[Difference listings]
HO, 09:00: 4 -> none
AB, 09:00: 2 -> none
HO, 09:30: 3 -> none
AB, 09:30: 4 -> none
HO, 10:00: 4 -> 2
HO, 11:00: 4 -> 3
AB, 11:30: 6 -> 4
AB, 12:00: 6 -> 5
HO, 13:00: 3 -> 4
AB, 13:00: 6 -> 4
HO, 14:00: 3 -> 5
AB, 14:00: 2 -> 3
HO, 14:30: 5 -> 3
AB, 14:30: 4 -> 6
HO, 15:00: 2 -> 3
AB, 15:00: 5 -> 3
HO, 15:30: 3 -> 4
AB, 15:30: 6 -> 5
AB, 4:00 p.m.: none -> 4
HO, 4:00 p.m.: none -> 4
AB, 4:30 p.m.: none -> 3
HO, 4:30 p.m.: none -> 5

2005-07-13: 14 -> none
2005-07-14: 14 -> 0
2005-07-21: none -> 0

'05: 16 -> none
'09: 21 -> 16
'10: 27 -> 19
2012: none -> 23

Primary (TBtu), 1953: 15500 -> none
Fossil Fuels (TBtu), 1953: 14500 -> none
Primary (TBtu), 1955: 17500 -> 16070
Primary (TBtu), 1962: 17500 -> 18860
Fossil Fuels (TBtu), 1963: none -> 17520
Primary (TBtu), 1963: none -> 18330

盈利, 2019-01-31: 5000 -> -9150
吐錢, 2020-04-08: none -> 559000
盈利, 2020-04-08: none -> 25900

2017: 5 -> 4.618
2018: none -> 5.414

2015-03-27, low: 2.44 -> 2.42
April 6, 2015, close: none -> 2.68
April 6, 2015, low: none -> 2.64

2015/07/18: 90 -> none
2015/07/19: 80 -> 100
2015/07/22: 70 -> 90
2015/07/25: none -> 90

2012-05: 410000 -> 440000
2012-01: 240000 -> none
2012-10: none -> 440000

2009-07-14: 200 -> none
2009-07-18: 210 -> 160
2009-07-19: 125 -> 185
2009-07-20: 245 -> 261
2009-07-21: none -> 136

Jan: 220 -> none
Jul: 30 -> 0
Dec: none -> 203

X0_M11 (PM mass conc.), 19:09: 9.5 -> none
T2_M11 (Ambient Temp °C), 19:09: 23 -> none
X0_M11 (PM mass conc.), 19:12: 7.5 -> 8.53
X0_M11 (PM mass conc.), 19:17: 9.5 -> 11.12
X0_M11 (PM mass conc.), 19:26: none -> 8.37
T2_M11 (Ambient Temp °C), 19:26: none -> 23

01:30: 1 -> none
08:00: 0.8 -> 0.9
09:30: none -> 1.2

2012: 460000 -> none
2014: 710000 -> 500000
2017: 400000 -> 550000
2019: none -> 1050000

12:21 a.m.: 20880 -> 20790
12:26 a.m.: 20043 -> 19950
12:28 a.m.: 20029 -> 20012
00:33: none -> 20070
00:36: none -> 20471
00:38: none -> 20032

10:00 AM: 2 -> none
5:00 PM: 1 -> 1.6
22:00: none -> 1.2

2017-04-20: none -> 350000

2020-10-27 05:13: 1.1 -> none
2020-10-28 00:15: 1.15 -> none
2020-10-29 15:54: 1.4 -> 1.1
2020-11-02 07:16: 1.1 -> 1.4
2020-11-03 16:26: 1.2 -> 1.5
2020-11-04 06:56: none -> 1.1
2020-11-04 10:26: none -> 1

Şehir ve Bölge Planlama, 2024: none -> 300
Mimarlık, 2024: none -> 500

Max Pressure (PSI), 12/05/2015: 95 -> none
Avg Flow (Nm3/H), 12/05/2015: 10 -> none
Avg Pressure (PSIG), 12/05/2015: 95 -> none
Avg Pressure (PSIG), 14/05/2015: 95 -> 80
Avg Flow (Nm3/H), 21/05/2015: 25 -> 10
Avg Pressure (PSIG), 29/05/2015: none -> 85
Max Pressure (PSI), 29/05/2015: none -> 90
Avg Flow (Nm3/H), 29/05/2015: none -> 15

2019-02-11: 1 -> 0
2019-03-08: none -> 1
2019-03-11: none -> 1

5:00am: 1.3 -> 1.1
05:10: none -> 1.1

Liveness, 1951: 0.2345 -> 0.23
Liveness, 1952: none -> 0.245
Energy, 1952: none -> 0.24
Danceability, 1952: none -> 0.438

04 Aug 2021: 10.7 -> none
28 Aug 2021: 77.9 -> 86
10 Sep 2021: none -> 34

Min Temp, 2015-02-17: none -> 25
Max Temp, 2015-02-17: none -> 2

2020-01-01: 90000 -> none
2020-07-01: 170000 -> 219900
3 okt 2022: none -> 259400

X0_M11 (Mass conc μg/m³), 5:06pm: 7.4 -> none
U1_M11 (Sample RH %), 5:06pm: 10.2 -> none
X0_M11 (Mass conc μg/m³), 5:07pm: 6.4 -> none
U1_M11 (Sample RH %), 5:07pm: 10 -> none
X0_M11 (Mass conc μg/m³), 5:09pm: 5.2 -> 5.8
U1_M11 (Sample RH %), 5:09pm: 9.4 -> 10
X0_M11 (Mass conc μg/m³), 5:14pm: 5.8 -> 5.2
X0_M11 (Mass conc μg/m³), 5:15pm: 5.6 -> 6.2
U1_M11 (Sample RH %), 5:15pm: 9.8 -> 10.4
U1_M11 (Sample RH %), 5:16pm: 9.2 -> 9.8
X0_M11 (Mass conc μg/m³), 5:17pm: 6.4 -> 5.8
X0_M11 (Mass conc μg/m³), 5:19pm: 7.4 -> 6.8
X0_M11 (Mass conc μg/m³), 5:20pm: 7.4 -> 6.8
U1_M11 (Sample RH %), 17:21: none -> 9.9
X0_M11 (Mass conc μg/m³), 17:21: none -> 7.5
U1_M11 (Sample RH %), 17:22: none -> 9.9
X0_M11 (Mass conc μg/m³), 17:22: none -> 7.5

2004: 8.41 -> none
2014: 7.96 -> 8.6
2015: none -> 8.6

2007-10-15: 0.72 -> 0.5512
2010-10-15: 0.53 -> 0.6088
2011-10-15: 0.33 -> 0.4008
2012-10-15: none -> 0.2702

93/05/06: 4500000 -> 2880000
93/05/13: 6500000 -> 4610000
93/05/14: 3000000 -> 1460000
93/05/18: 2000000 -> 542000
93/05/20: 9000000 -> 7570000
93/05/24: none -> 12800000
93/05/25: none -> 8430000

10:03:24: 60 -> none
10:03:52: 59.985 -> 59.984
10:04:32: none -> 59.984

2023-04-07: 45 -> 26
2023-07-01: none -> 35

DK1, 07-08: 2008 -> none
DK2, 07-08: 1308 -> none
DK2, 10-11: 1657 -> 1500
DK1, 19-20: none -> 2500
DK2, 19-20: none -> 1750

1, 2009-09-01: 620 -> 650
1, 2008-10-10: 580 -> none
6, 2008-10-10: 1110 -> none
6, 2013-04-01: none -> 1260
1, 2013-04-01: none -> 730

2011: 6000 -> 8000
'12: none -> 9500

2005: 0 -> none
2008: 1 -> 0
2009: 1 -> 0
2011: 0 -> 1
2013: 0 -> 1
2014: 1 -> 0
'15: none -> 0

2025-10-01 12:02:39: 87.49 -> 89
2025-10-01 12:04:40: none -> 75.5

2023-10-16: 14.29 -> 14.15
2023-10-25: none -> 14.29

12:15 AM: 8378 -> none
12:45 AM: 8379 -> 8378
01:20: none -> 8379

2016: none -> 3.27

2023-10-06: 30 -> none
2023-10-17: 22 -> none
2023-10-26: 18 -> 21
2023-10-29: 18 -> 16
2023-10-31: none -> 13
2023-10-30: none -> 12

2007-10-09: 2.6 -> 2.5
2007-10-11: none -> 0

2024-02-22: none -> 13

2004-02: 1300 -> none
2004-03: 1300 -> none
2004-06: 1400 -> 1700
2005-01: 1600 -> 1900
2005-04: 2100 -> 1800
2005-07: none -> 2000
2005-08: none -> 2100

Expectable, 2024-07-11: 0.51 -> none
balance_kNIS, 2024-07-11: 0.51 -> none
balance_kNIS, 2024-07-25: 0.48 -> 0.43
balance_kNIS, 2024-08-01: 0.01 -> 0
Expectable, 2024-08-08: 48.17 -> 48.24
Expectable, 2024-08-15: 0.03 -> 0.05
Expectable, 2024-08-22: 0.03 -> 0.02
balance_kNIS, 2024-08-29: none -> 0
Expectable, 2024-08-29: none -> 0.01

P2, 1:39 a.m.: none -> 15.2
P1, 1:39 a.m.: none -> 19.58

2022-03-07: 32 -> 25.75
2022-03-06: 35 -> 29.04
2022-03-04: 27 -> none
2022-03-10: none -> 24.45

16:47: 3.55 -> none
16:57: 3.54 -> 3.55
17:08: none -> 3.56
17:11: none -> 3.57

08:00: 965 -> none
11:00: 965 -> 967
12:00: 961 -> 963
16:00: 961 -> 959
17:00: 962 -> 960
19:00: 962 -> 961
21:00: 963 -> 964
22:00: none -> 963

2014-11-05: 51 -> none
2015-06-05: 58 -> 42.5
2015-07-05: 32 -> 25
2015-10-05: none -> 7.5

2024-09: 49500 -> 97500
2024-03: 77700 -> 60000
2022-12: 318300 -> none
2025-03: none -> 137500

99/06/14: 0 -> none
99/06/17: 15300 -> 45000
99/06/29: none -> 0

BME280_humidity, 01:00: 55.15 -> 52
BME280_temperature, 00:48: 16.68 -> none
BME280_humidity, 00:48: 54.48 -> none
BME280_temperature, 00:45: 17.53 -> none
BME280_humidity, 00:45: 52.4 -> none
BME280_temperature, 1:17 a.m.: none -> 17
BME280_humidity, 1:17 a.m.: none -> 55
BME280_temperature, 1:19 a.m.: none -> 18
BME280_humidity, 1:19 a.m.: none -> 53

▸ WHAT TO DO
Throughout the data above, copy all lines where the word "Fossil" is found.

▸ EXERCISE OUTPUT
Fossil Fuels (TBtu), 1953: 14500 -> none
Fossil Fuels (TBtu), 1963: none -> 17520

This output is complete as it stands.